Even current US Administration sends Patriots and military support to Ukraine, while China is sponsoring WAR, help Russia to keep up with war killing people around the world.
China can end that war in 1 week if they really want.
US spent fortune to protect collective west while countries like Germany almost dismantled their army in the past.
Very rational thinking , sure. China will wipe out entire west with technological superiority in the next decade or two without west being united.
US has been a reliable partner post WWII for 95%+ of the time. Making Trump administration representing 100+ years of US history isn't exactly a fair comparison.
If something happens to Taiwan, we won't regret being able to produce these chips domestically. If AI keeps growing like it does, it might even trigger a conflict.
If something happens to Taiwan, the USA will have given a huge military advantage to its biggest adversary.

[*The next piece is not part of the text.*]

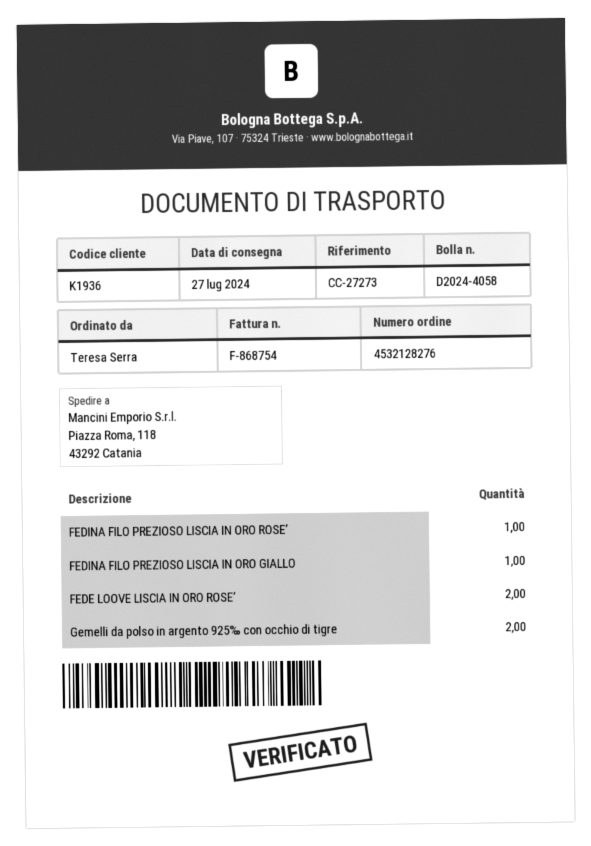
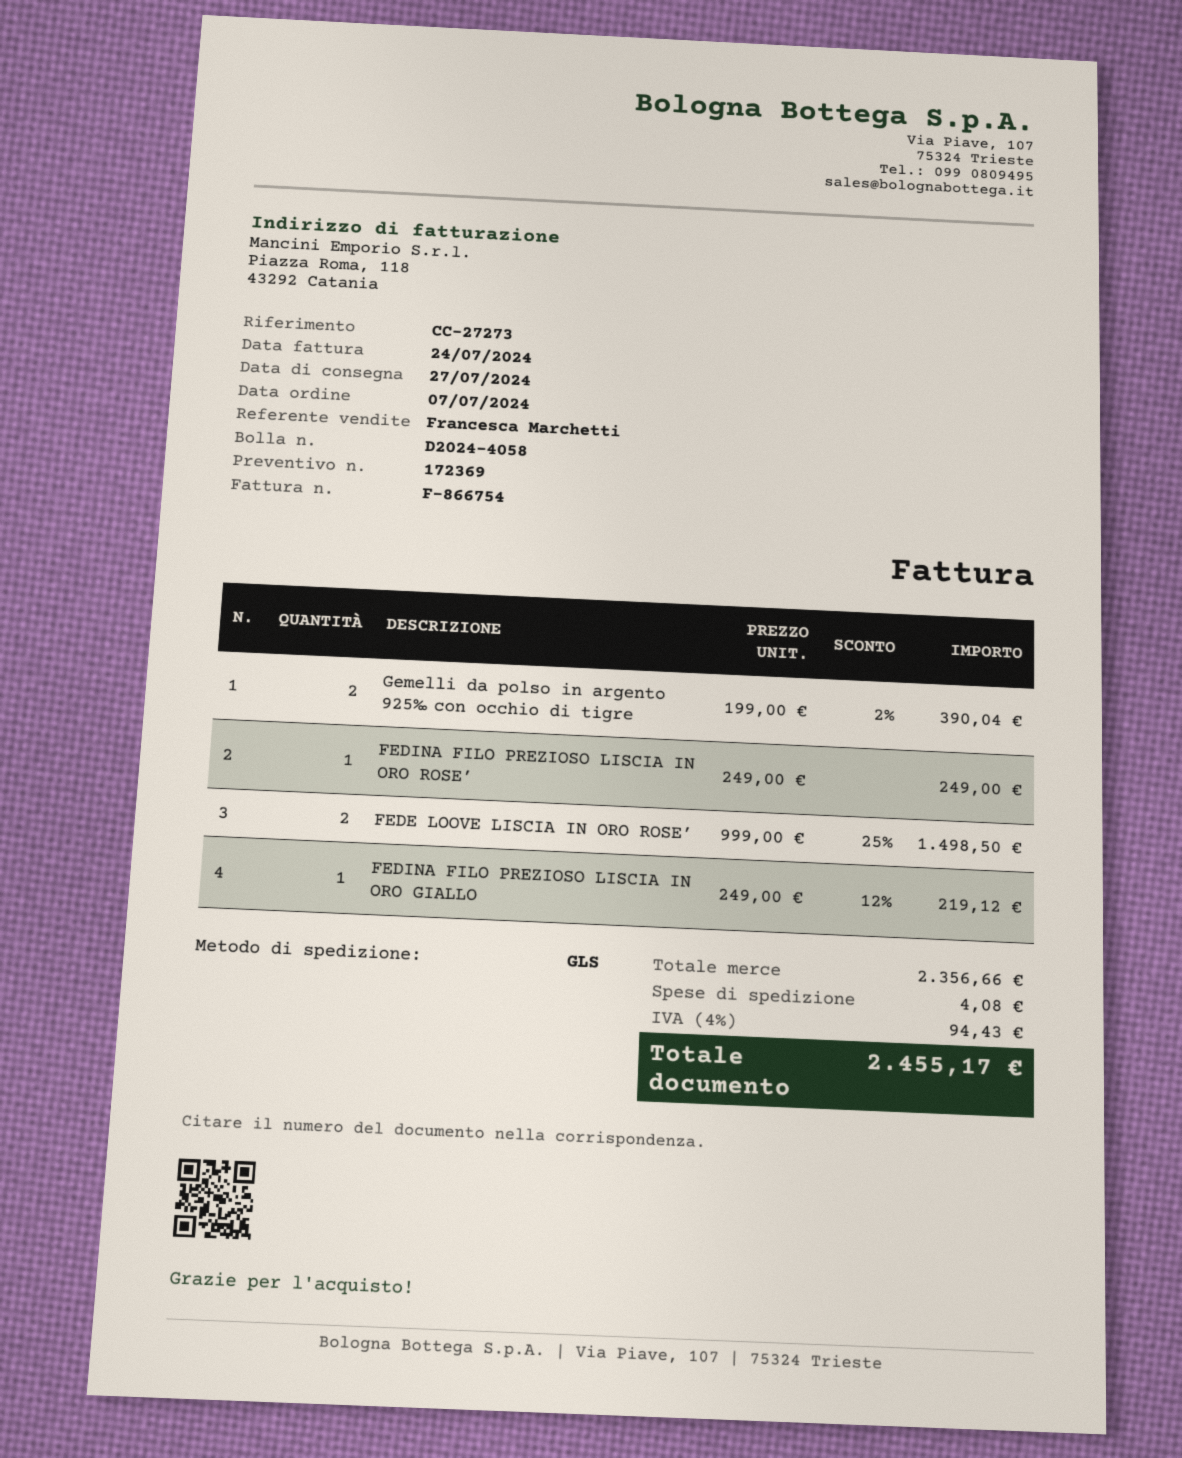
invoice number: F-868754 -> F-866754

It's going to take decades for the USA to catch up with Taiwan, and once China has its grip on the fabs they'll only further advance them.

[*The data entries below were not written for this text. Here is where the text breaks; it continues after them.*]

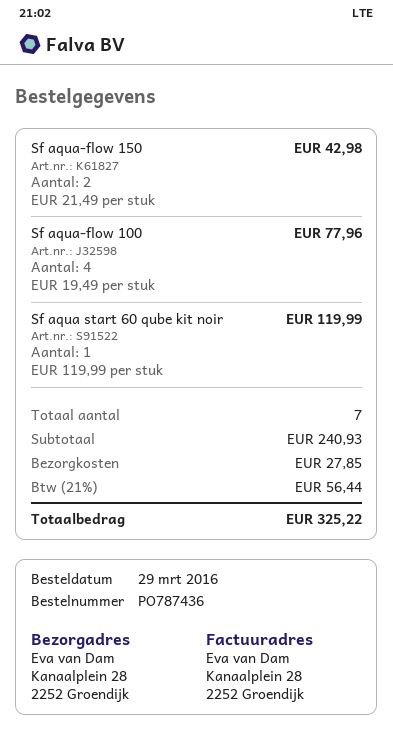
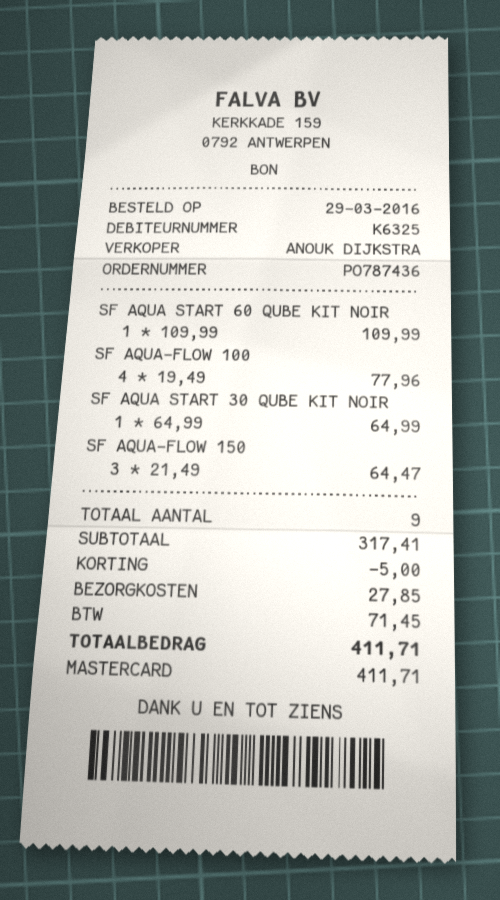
Sf aqua-flow 150: 2 x 21.49 = 42.98 -> 3 x 21.49 = 64.47
Sf aqua start 60 qube kit noir: 1 x 119.99 = 119.99 -> 1 x 109.99 = 109.99
SF AQUA START 30 QUBE KIT NOIR: none -> 1 x 64.99 = 64.99
total quantity: 7 -> 9
subtotal: 240.93 -> 317.41
discount: none -> 5.00
tax: 56.44 -> 71.45
total: 325.22 -> 411.71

In an existential crisis, the chances of Taiwan's leadership doing a deal with China when it's military protector retreats from its former declarations is in no way low.

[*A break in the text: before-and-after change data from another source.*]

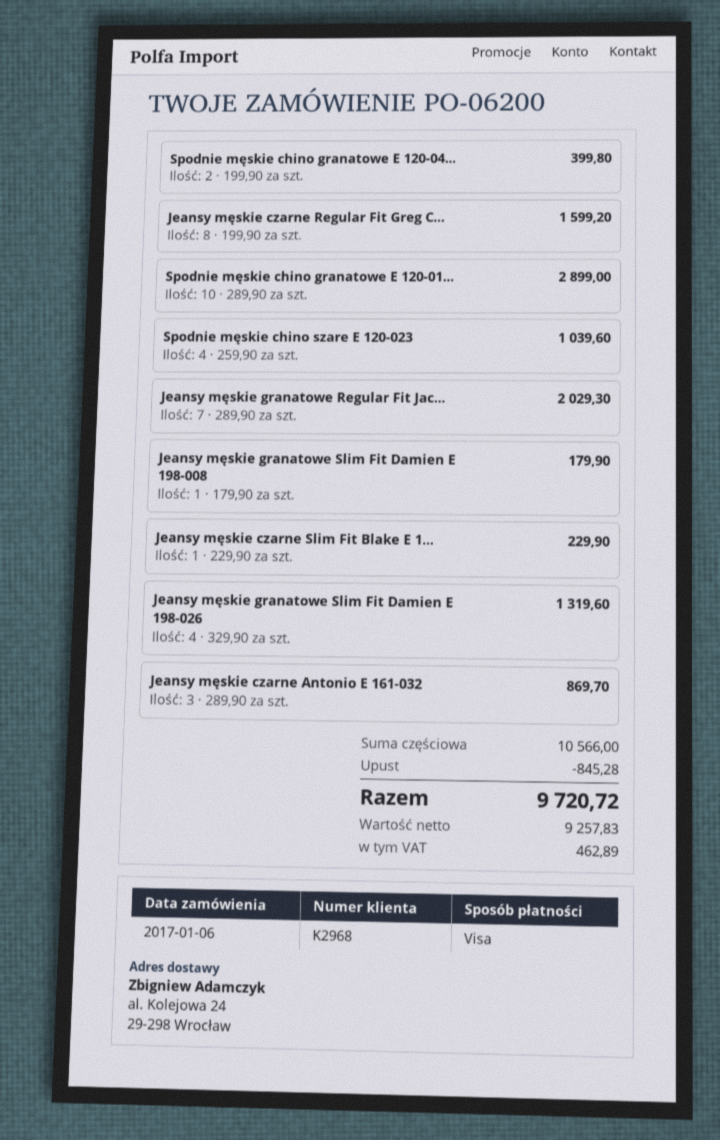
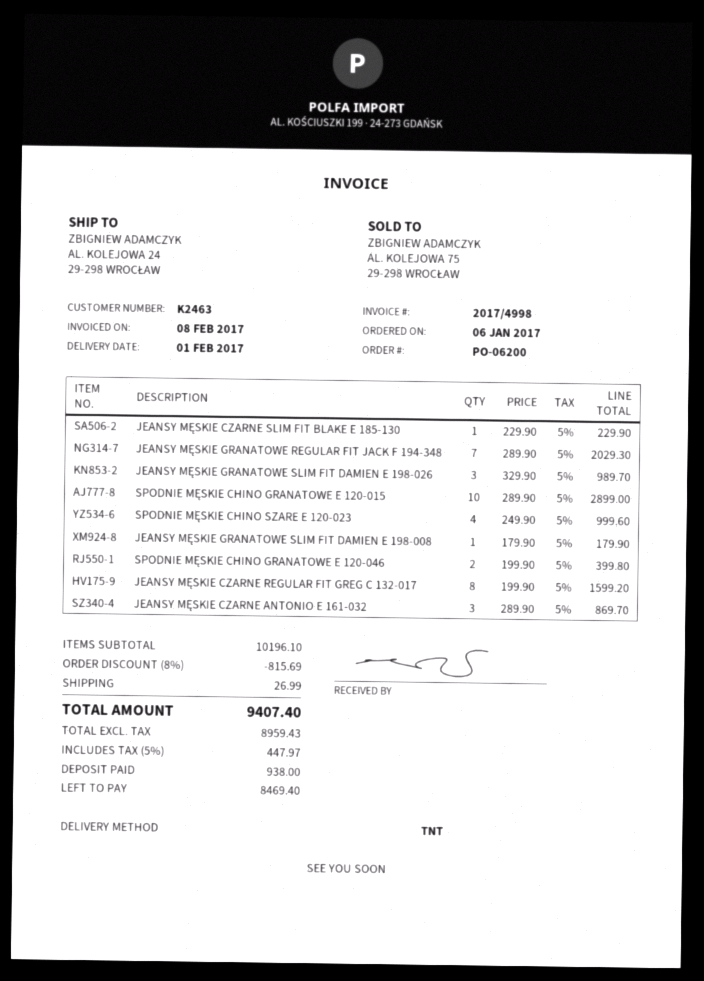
customer number: K2968 -> K2463
Spodnie męskie chino szare E 120-023: 4 x 259.90 = 1039.60 -> 4 x 249.90 = 999.60
Jeansy męskie granatowe Slim Fit Damien E 198-026: 4 x 329.90 = 1319.60 -> 3 x 329.90 = 989.70
subtotal: 10566.00 -> 10196.10
discount: 845.28 -> 815.69
shipping: none -> 26.99
net: 9257.83 -> 8959.43
tax: 462.89 -> 447.97
total: 9720.72 -> 9407.40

It'll be the end of American military dominance but in fitting with the US's repeated isolationist trajectory.
Ah yes, Taiwán - that famously stable nation with no existential threats to its very existence.
I don’t think this is an “if” situation, but rather a “when”. There is no question in my mind - it’s simply too attractive to China. It may not come through all out war, but they will eventually claim what they feel is theirs. They operate on much more manageable time scales.
The global supply chain is now so deeply interwoven that a large geopolitical disruption is nearly impossible. It took explosives for the EU to curtail its Russian natural gas use. And there is still stiff trade with Russia today (not as much as pre war) and lots of folks exploiting the gaps in that system (Turkey, India, china).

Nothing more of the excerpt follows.